What a festival we had! Our team has been recovering from what was a crazy, illuminating, stimulating, challenging and entertaining few days. We hope you enjoyed it as much as we did. The Piano proved itself to be a stunning venue, perfectly suited to our needs and the needs of our audience. We took some risks and experimented with other pop-up venues, and they worked well, adding character and (a pinch of controlled chaos) to the programme. All in all, it was exhausting, exhilarating and wonderful from our side.

Thank you for your huge and enthusiastic support and attendance. With more than 12,000 individual session seats filled across the festival and schools programmes, we have increased our audience by a whopping 50 per cent on last festival.
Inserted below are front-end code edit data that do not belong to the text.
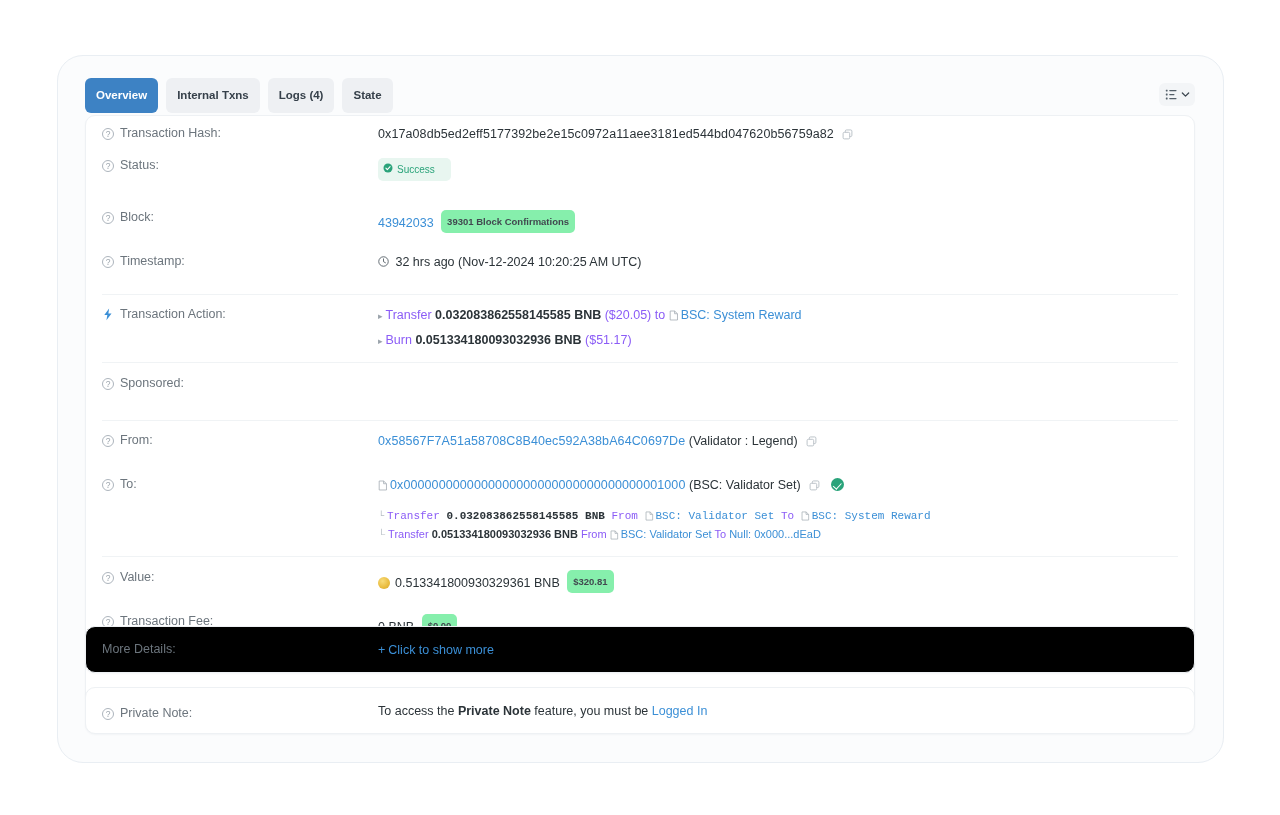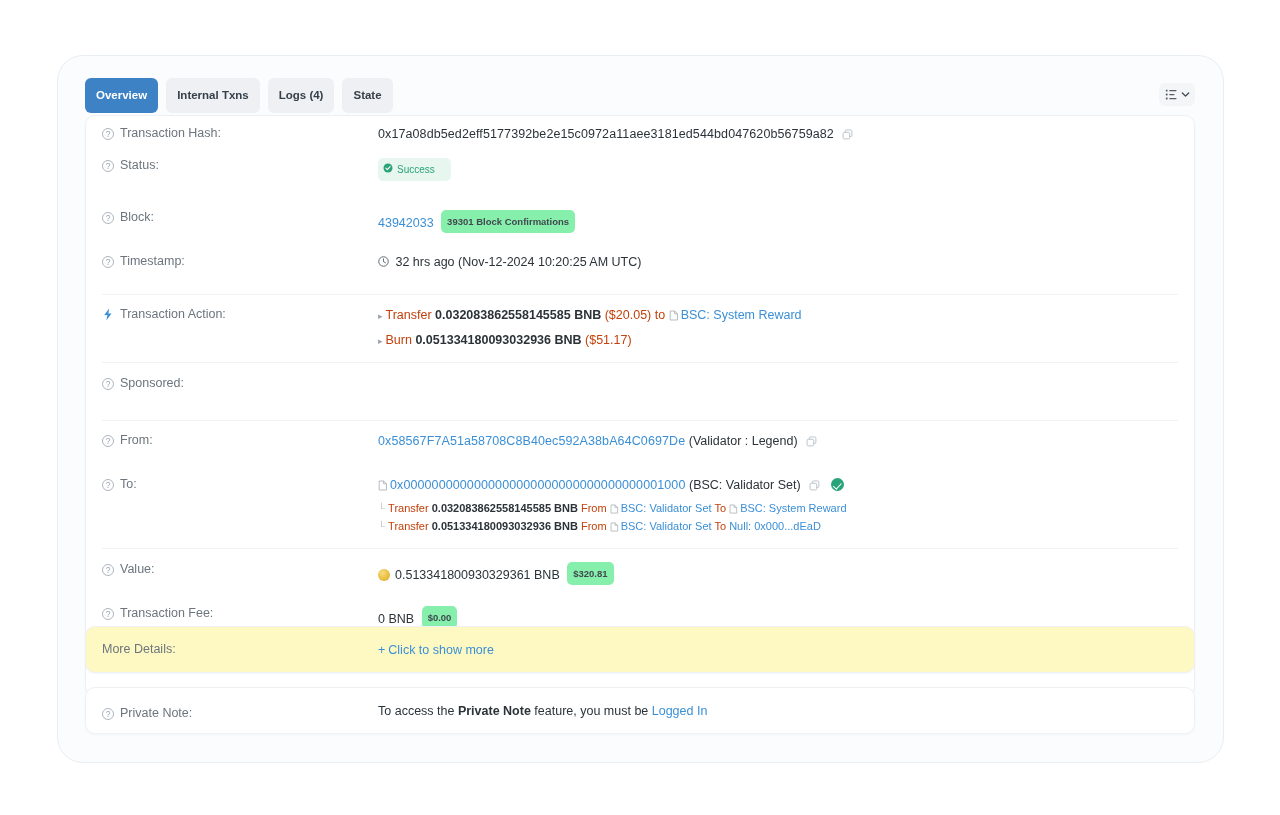"Transfer" .muted { color: #c2410c -> #8b5cf6 }
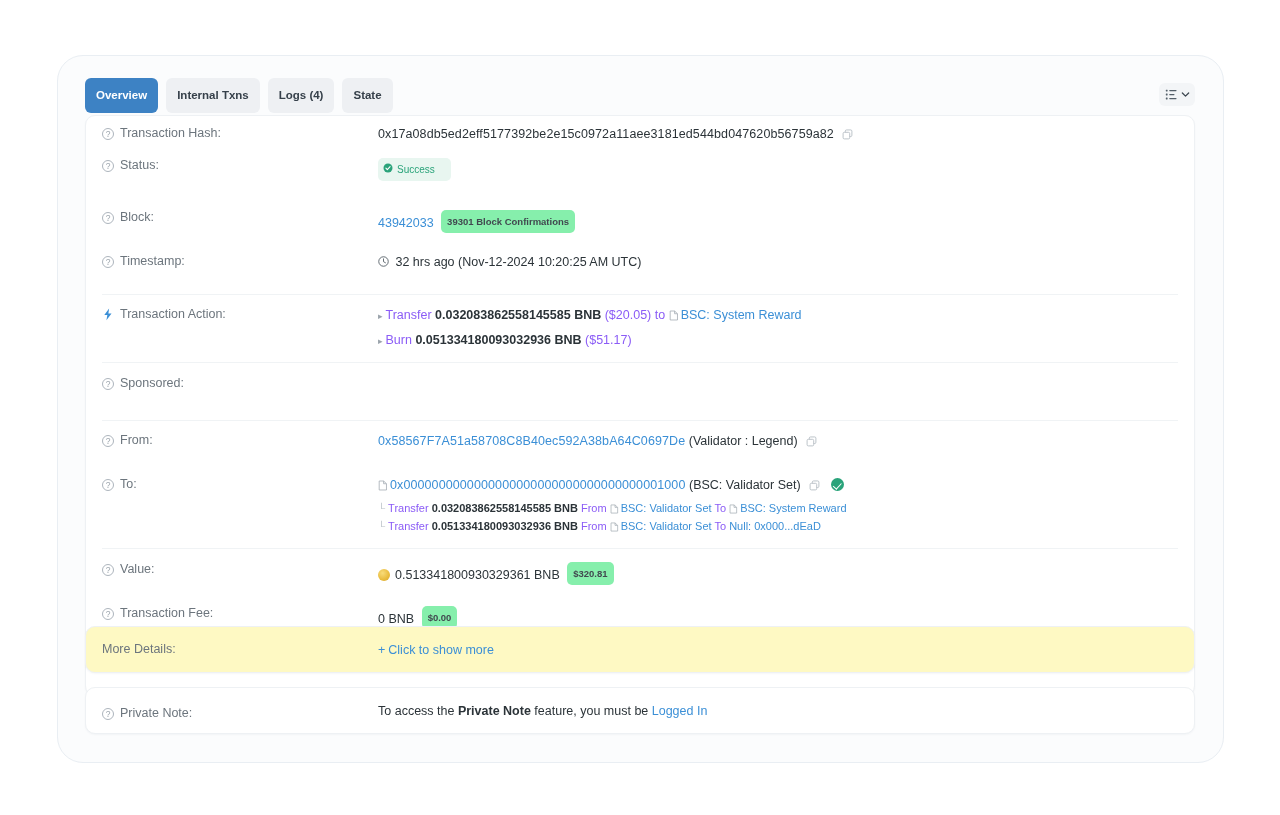"└ Transfer 0.032083862558145585 BNB From" div.subline { font-family: none -> Liberation Mono, monospace; margin-top: 4px -> 12px }
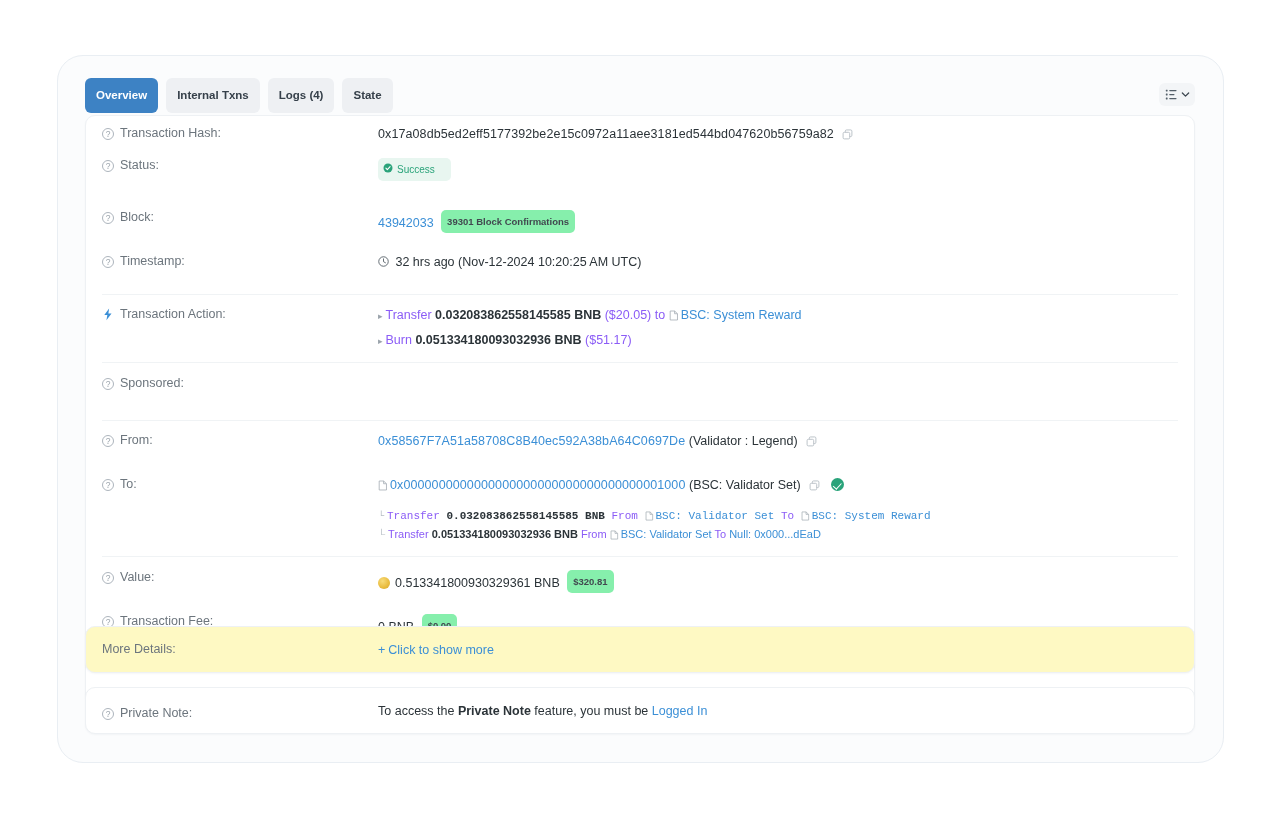"More Details:" .card2 { background: #fef9c3 -> #000000 }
We are grateful for all the media coverage the festival received, the enthusiastic tweeters and bloggers, and for those who simply talked about the festival and spread the word.

There are so many high points, but here are a few:

The introduction of the New Regent St pop-up festival created a real buzz and warmth out on the street and in the bars on the freezing opening night. A huge thanks to our co-ordinator Sionainn Byrnes for making it so welcoming.

The Friday night Isaac Theatre Royal events, 2050 and The Stars Are on Fire, both hosted expertly by Kim Hill, attracted an audience of 870 over both events and led to a visiting Canadian literary festival director calling them “world-class”.

Speaking of Canadians, everybody fell in love with storyteller Ivan Coyote at the Stars Are on Fire, and much like Anis Mojgani did in 2014, Ivan picked up followers at all their events until their Sunday morning session was a sell-out, with other festival writers lining the walls. Tears, laughter and a standing ovation ensued.

Caitlin Doughty similarly charmed and challenged everyone with her take on death, smilingly describing what happens to your body when you are cremated, declaring that after you die, your cat will eat your eyeballs given a chance, but also offering up some serious food for thought around issues of death and dying. Caitlin’s session was also a sell-out.

The Bloomsbury South session at the Christchurch Art Gallery sold out tickets and then everyone turned around and bought Peter Simpson’s book at the subsequent launch, cleaning UBS out of all their stock.
Serious issues were explored: euthanasia, grief, the future of our cities, water, the environment, migration, sex work, indigenous rights, the future of journalism, with all sessions being full and with high audience attention and engagement. It was wonderful to see Christchurch people coming together to discuss the things that matter.

There was also some serious entertainment: The Unicorn brought the house down with his impromptu PechaKucha talk; The Spinoff hosted some late Saturday night shenanigans at C1; Flying Nun fans were treated to some extra songs by Graeme Downes (The Veraines) and Hollie Fullbrook (Tiny Ruins) long after the sell-out session was over; Hear My Voice had electrifying performances in spoken word that left the audience swooning; the Great New Zealand Crime Debate was as raucous as we predicted, if not more so; and the festival closed with the Nerd Degree, another belly-laugh-inducing session with special guests Alok Jha and the very quick-witted and funny Caitlin Doughty.